:: WHAT IS NEEDED ::
The lines running from the one that contains "tax: 7% = 58.35 -> 7% = 57.86" to the end of the records below are what to reproduce, exactly and without pictures.

:: DATASET EXTRACT ::
────────────────────────────────────────

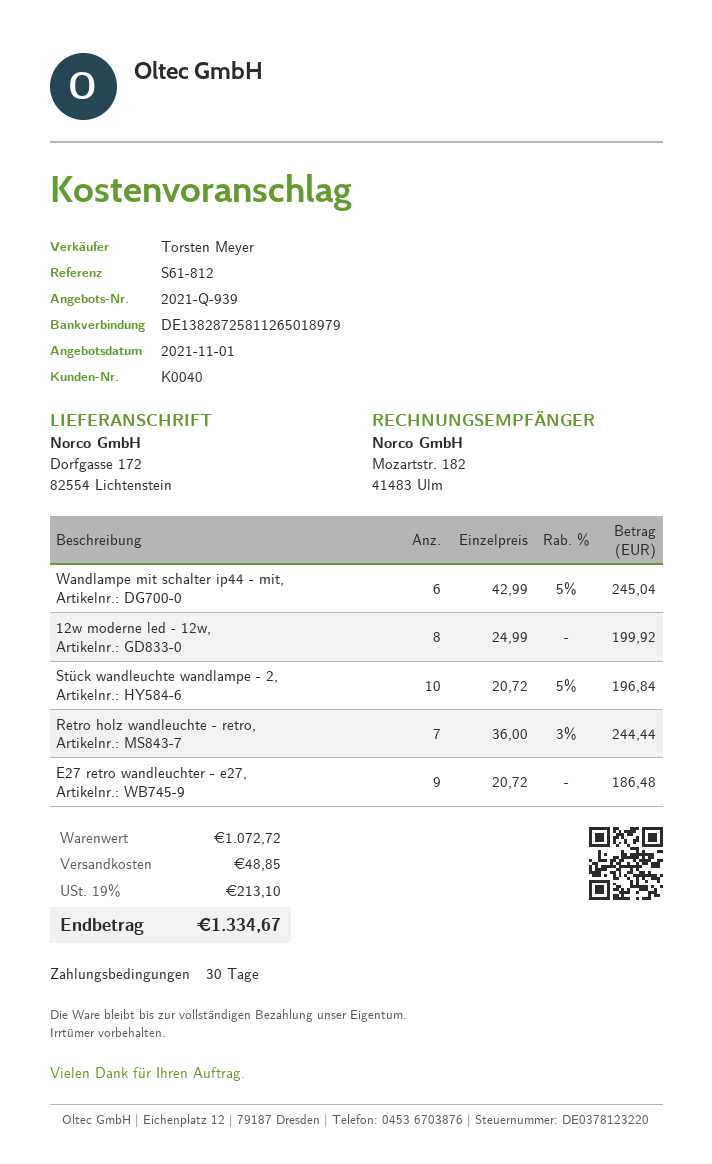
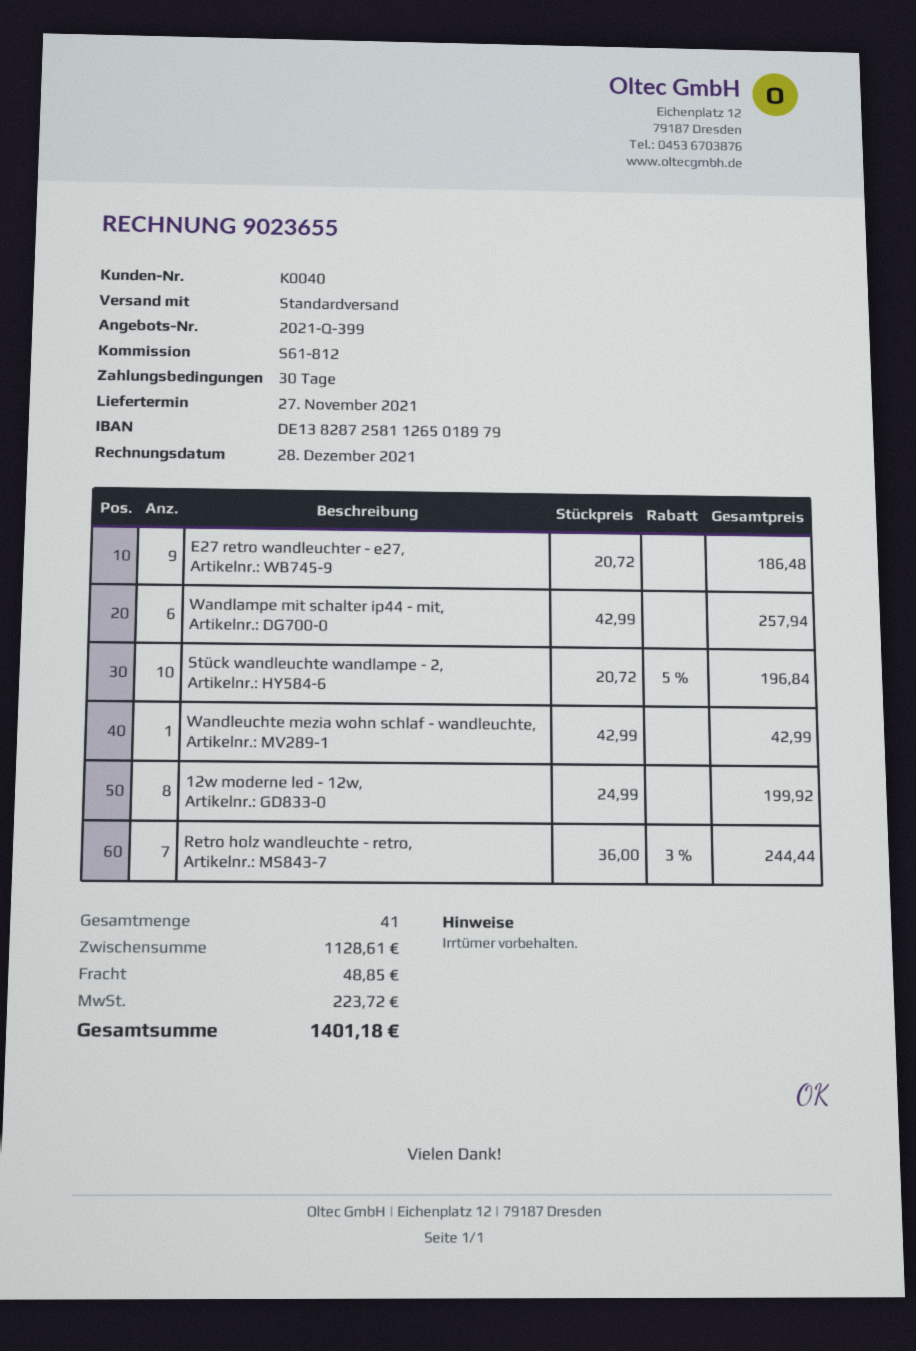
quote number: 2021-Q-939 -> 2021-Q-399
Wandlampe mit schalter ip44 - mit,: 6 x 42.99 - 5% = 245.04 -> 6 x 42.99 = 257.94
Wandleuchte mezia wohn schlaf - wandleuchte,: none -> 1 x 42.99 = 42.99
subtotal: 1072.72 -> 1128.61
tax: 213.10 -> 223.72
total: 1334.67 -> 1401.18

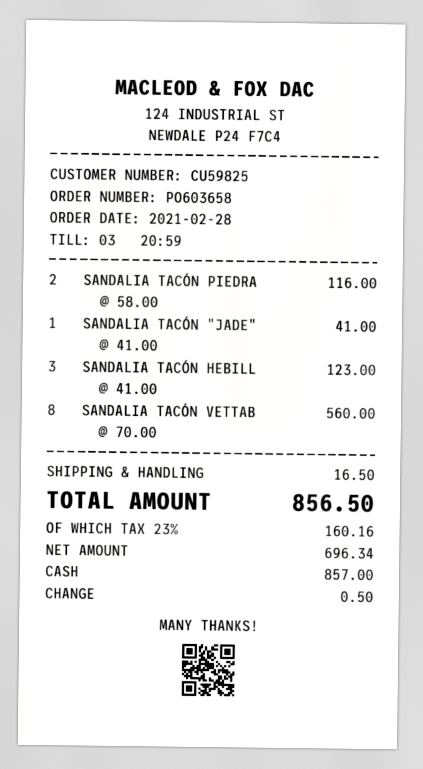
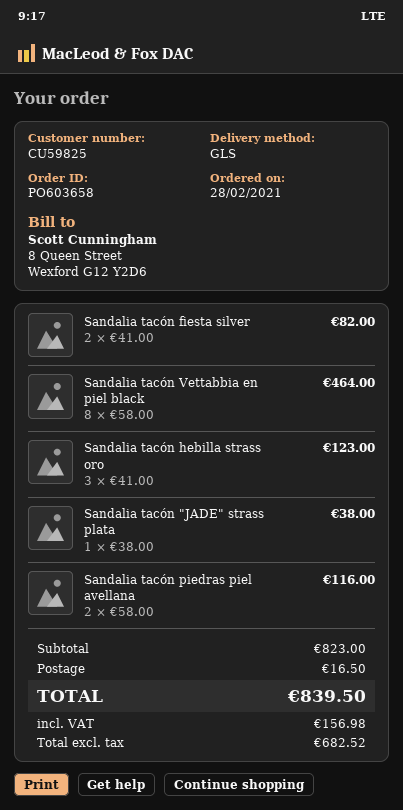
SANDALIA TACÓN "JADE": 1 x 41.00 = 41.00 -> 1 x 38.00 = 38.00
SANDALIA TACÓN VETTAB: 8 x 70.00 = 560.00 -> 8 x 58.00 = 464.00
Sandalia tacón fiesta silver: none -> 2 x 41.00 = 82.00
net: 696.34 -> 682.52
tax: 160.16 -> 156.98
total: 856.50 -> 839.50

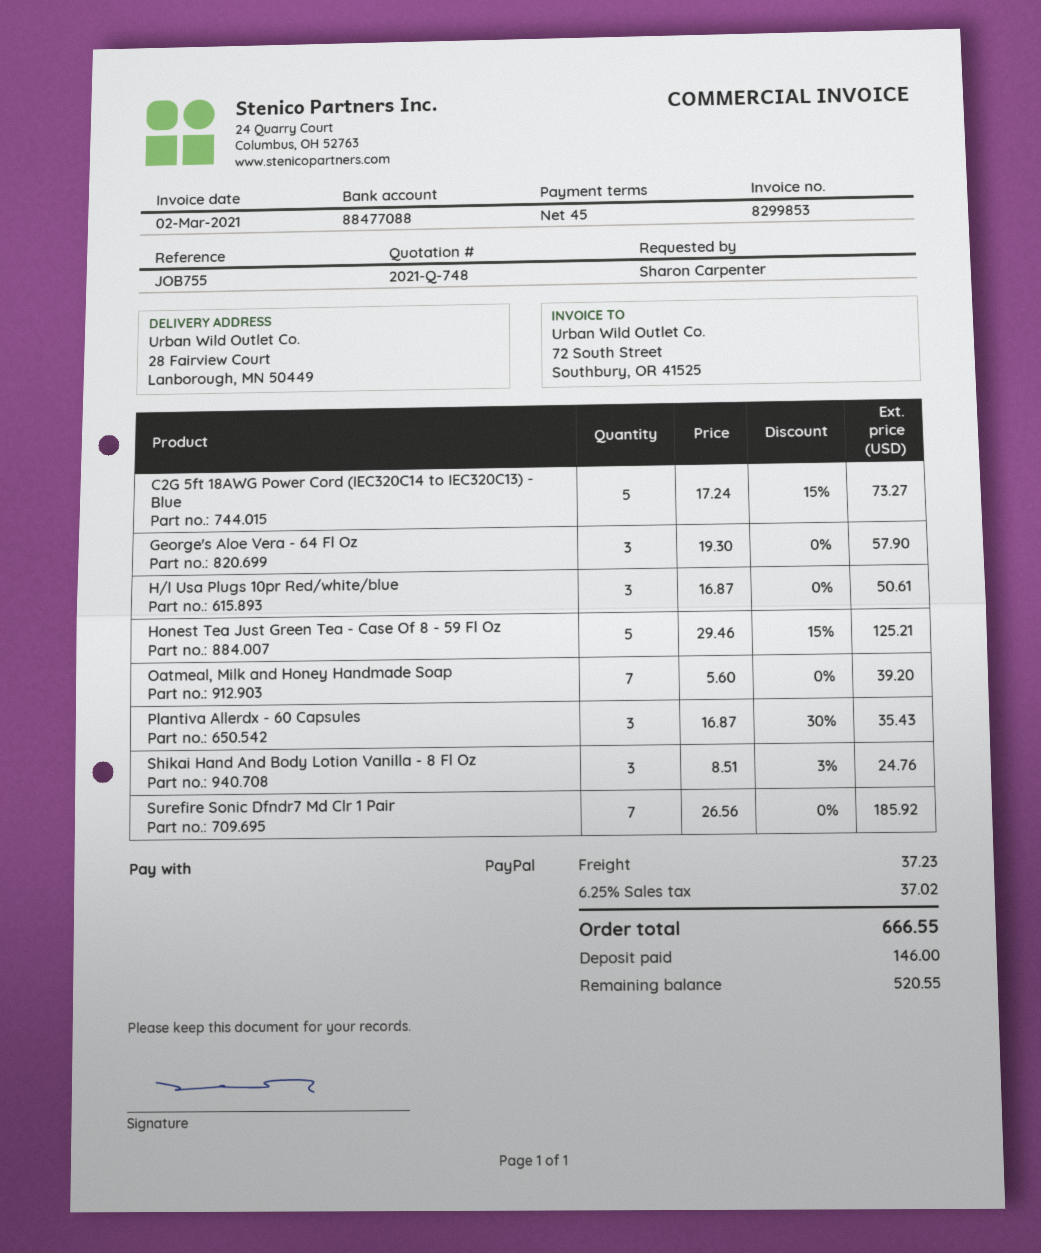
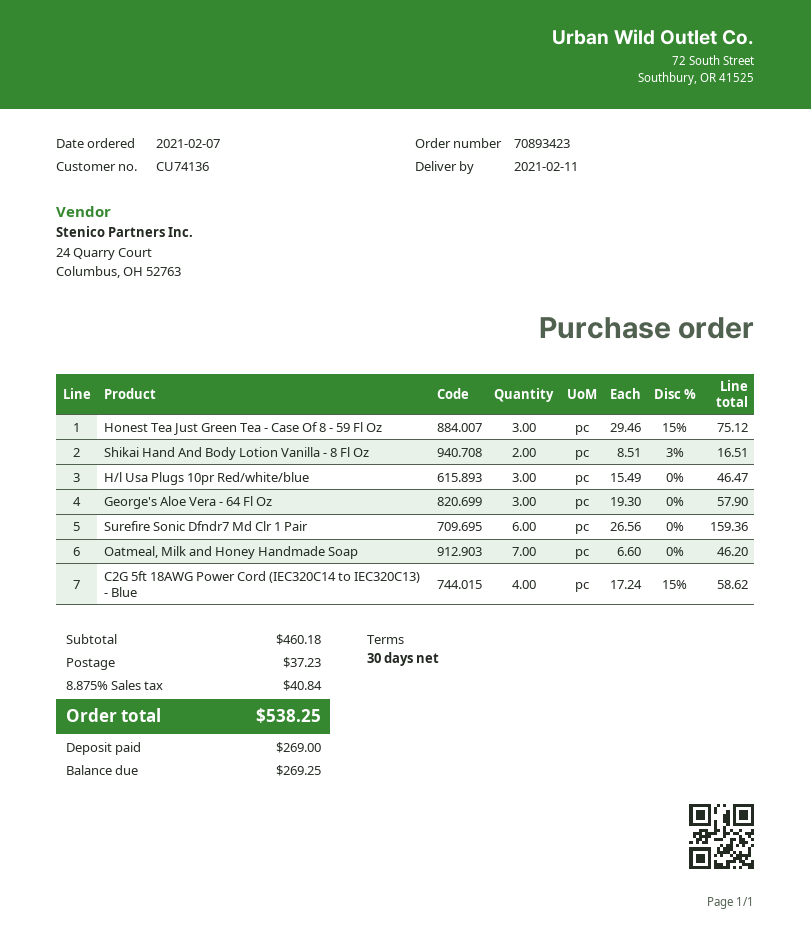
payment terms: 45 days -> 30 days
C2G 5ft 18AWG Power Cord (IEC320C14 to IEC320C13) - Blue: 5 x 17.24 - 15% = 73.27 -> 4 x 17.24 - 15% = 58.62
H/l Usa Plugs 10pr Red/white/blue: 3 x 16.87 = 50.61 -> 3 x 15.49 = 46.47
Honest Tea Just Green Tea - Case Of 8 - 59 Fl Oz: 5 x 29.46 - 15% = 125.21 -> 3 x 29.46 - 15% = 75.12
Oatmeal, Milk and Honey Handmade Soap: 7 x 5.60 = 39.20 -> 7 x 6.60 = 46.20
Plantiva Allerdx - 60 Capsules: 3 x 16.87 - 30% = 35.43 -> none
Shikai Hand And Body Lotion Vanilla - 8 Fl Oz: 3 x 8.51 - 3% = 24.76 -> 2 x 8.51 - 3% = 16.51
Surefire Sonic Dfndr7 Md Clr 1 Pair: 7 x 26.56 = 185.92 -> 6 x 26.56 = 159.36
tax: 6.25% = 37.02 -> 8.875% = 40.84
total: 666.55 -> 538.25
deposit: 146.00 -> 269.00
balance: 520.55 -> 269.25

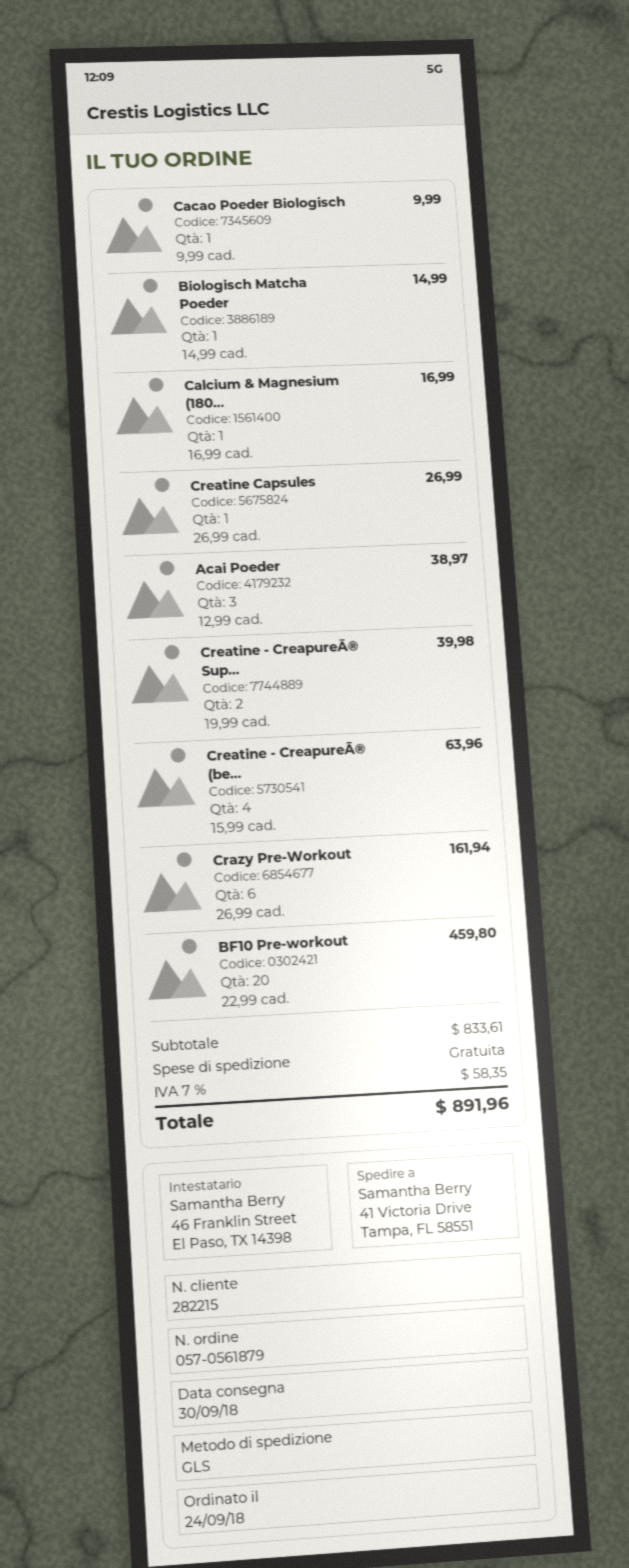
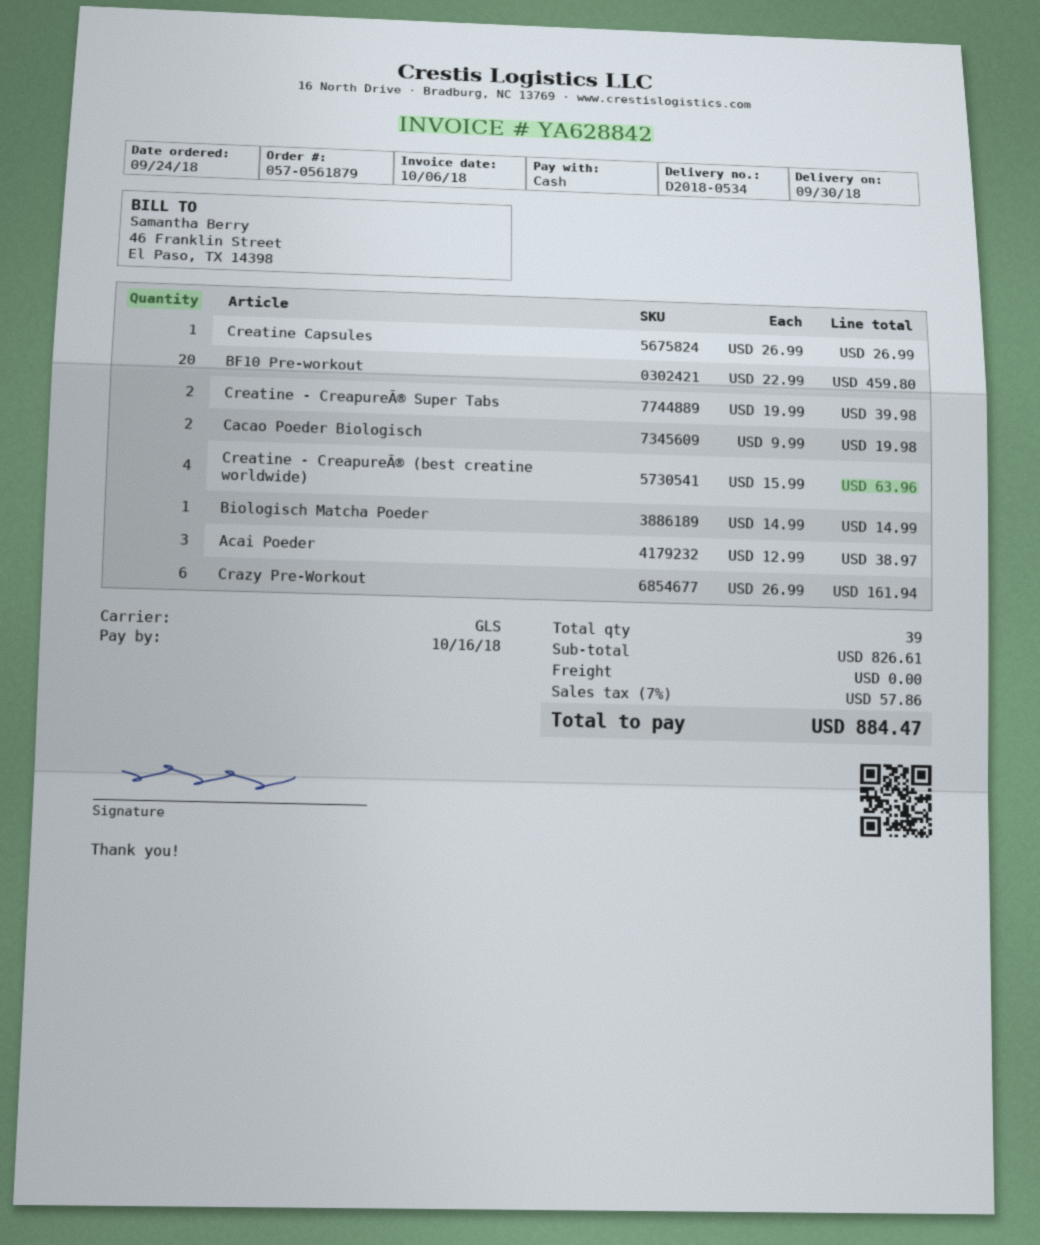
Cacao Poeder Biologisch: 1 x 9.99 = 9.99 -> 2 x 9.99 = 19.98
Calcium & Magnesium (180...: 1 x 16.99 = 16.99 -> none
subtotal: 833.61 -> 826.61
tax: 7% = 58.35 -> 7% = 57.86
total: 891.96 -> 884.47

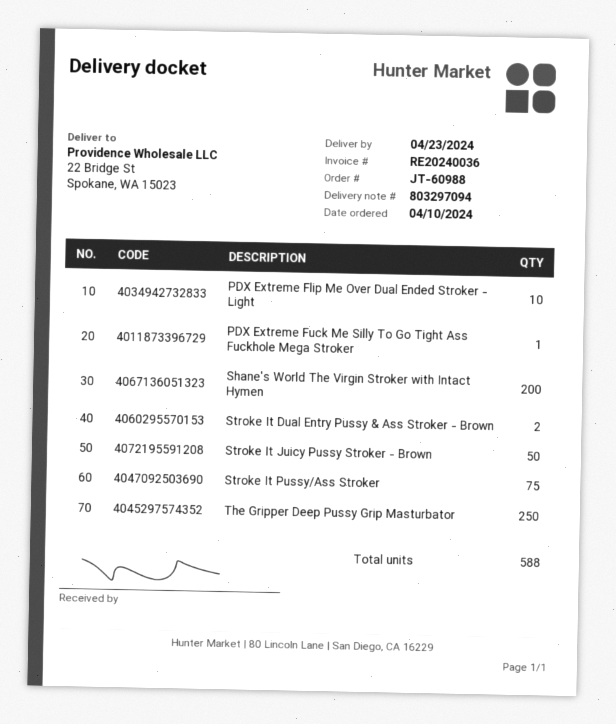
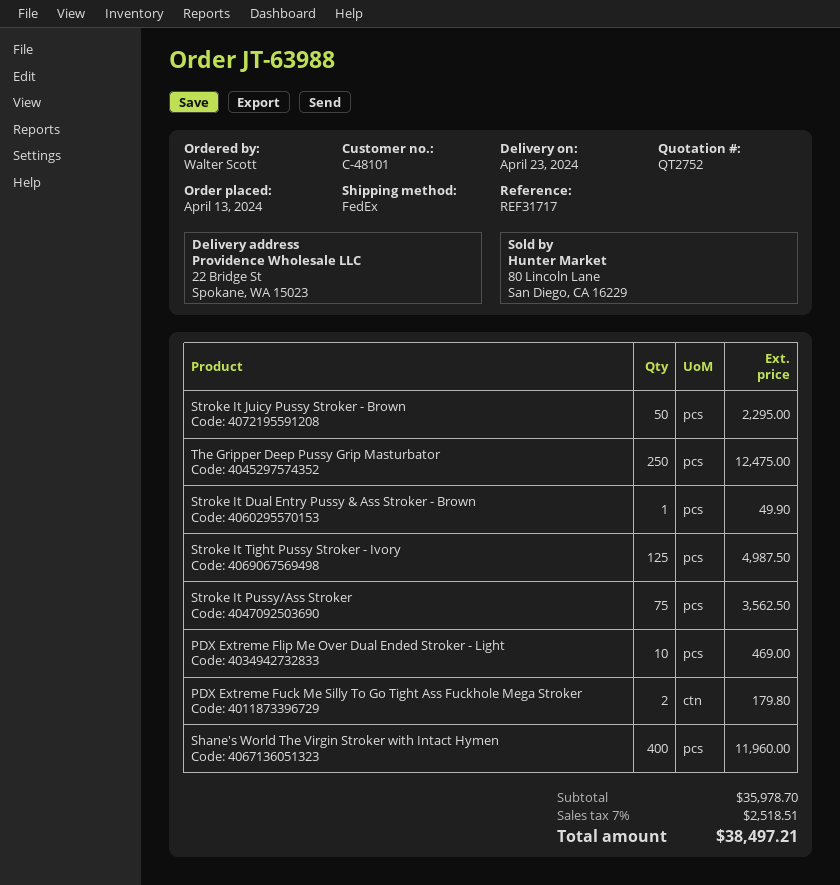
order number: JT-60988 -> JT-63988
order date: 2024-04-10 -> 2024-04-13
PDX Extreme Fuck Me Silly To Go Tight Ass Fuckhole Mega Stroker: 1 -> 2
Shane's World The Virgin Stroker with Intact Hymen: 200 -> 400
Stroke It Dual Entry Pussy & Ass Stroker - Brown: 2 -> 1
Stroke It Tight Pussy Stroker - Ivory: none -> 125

────────────────────────────────────────

:: ANSWER BOX ::
tax: 7% = 58.35 -> 7% = 57.86
total: 891.96 -> 884.47

order number: JT-60988 -> JT-63988
order date: 2024-04-10 -> 2024-04-13
PDX Extreme Fuck Me Silly To Go Tight Ass Fuckhole Mega Stroker: 1 -> 2
Shane's World The Virgin Stroker with Intact Hymen: 200 -> 400
Stroke It Dual Entry Pussy & Ass Stroker - Brown: 2 -> 1
Stroke It Tight Pussy Stroker - Ivory: none -> 125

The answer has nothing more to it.